What you will do: Across the listing below, count the lines holding "very". State the number and nothing more.

Entries shown:
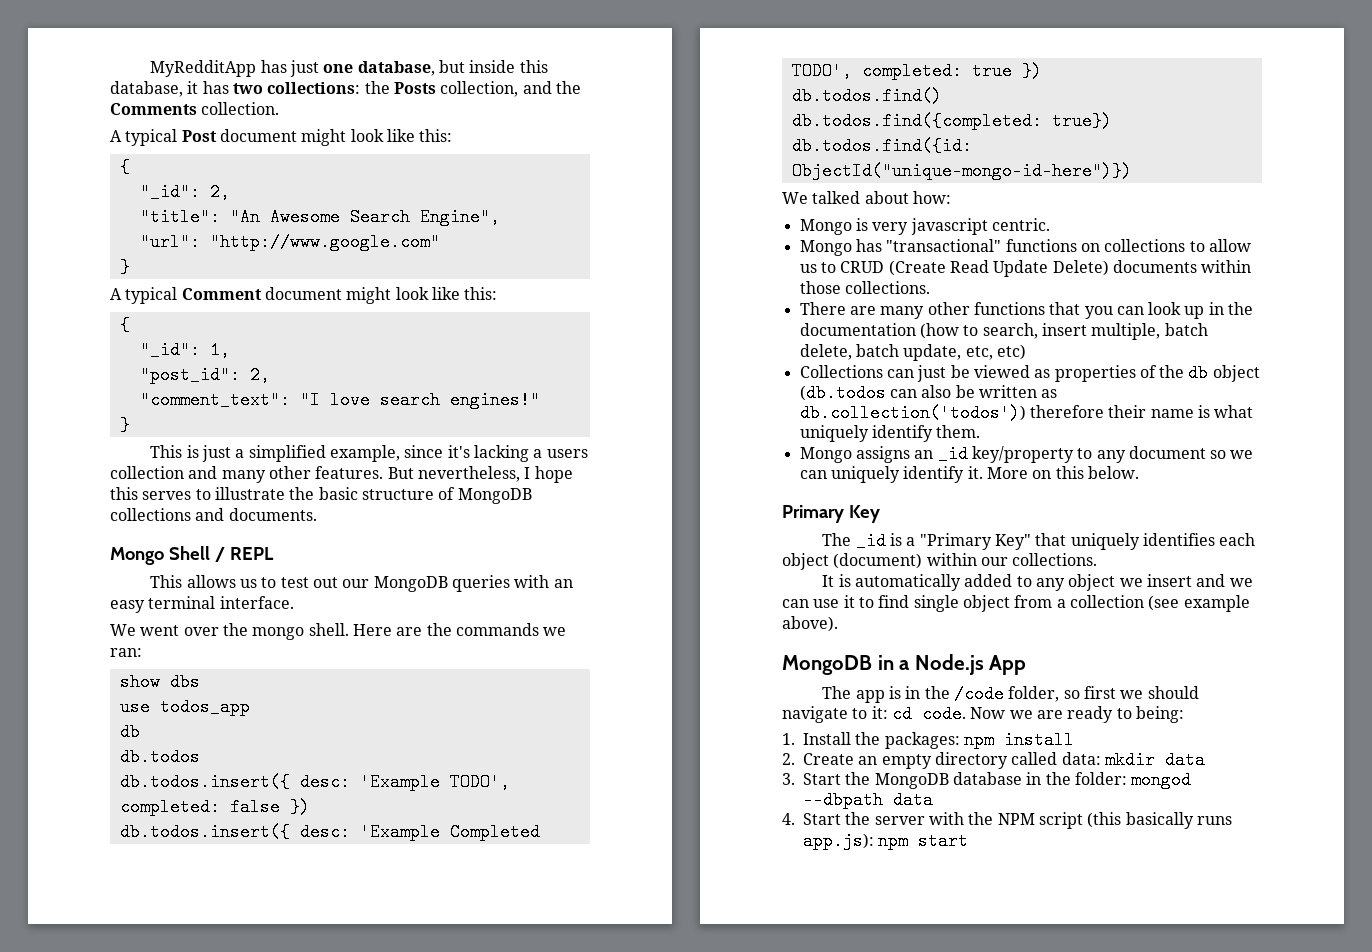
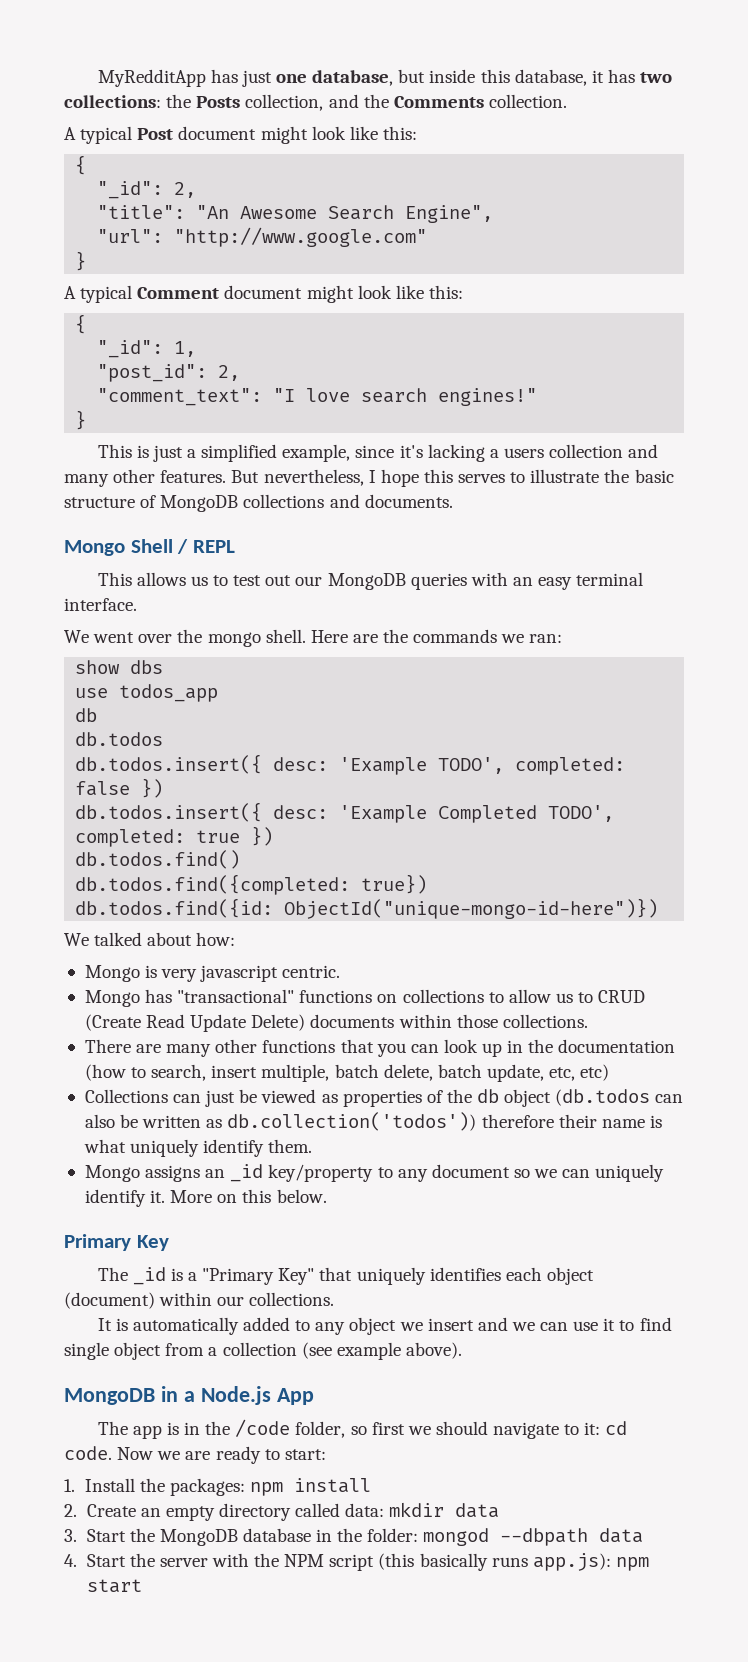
- Now we are ready to being:
+ Now we are ready to start:

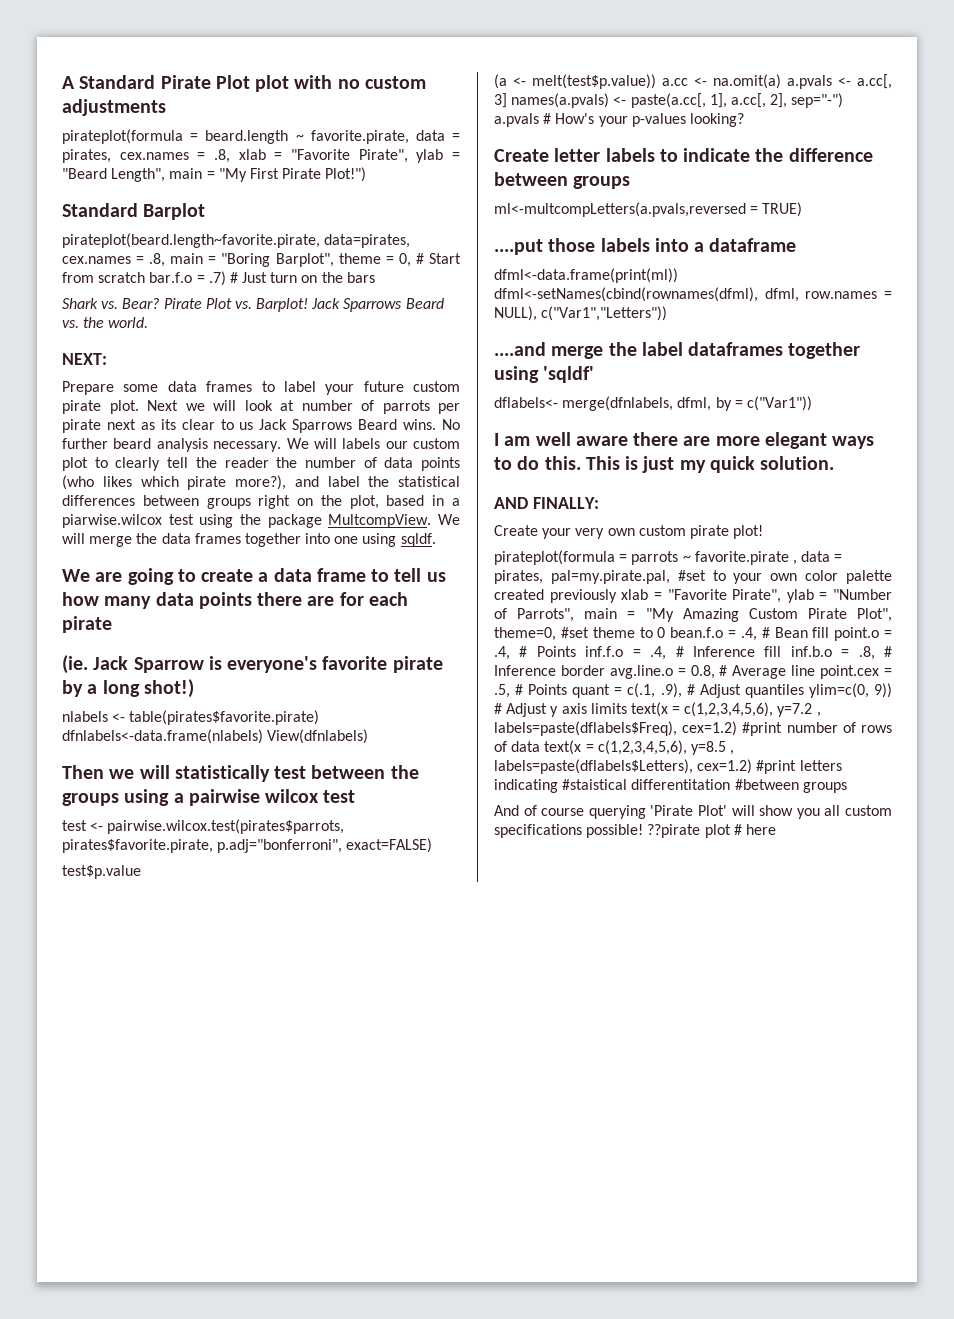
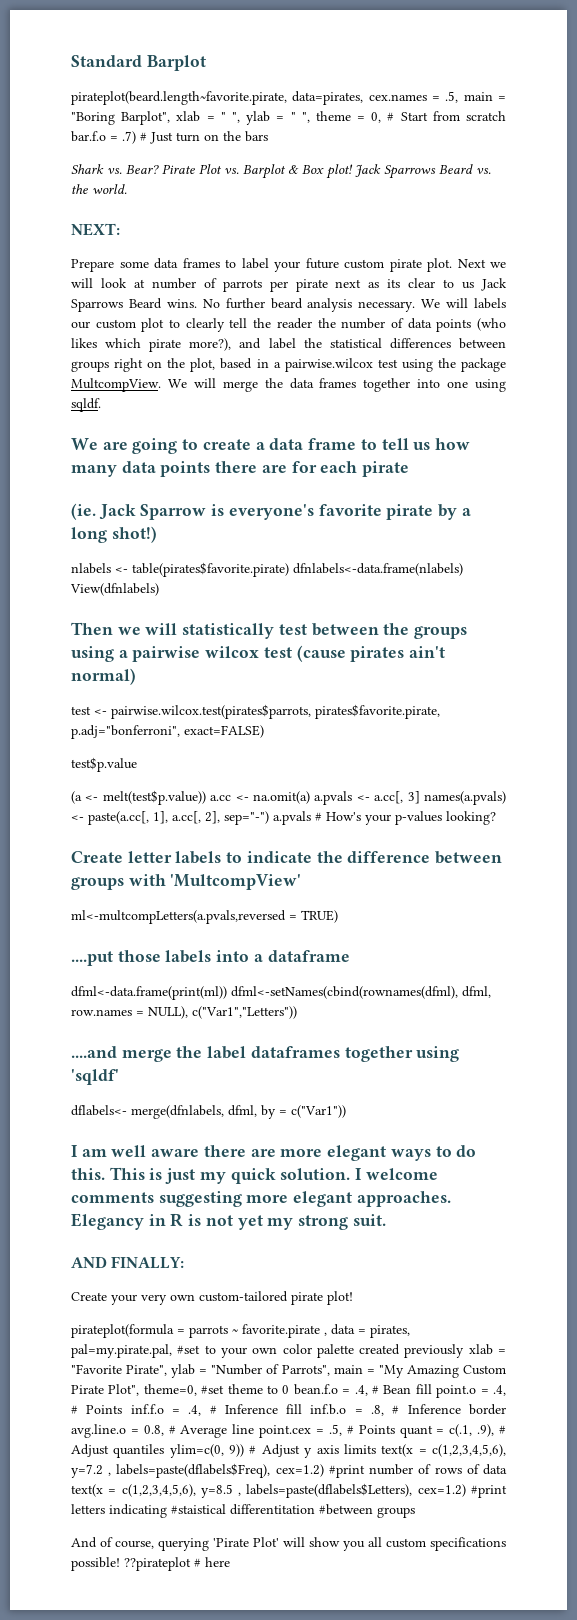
- A Standard Pirate Plot plot with no custom adjustments
- pirateplot(formula = beard.length ~ favorite.pirate, data = pirates, cex.names = .8, xlab = "Favorite Pirate", ylab = "Beard Length", main = "My First Pirate Plot!")
- pirateplot(beard.length~favorite.pirate, data=pirates, cex.names = .8, main = "Boring Barplot", theme = 0, # Start from scratch bar.f.o = .7) # Just turn on the bars
+ pirateplot(beard.length~favorite.pirate, data=pirates, cex.names = .5, main = "Boring Barplot", xlab = " ", ylab = " ", theme = 0, # Start from scratch bar.f.o = .7) # Just turn on the bars
- Pirate Plot vs. Barplot!
+ Pirate Plot vs. Barplot & Box plot!
- We will labels our custom plot to clearly tell the reader the number of data points (who likes which pirate more?), and label the statistical differences between groups right on the plot, based in a piarwise.wilcox test using the package MultcompView.
+ We will labels our custom plot to clearly tell the reader the number of data points (who likes which pirate more?), and label the statistical differences between groups right on the plot, based in a pairwise.wilcox test using the package MultcompView.
- Then we will statistically test between the groups using a pairwise wilcox test
+ Then we will statistically test between the groups using a pairwise wilcox test (cause pirates ain't normal)
- Create letter labels to indicate the difference between groups
+ Create letter labels to indicate the difference between groups with 'MultcompView'
+ I welcome comments suggesting more elegant approaches. Elegancy in R is not yet my strong suit.
- Create your very own custom pirate plot!
+ Create your very own custom-tailored pirate plot!
- And of course querying 'Pirate Plot' will show you all custom specifications possible!
+ And of course, querying 'Pirate Plot' will show you all custom specifications possible!
- ??pirate plot # here
+ ??pirateplot # here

Completed exercise: 2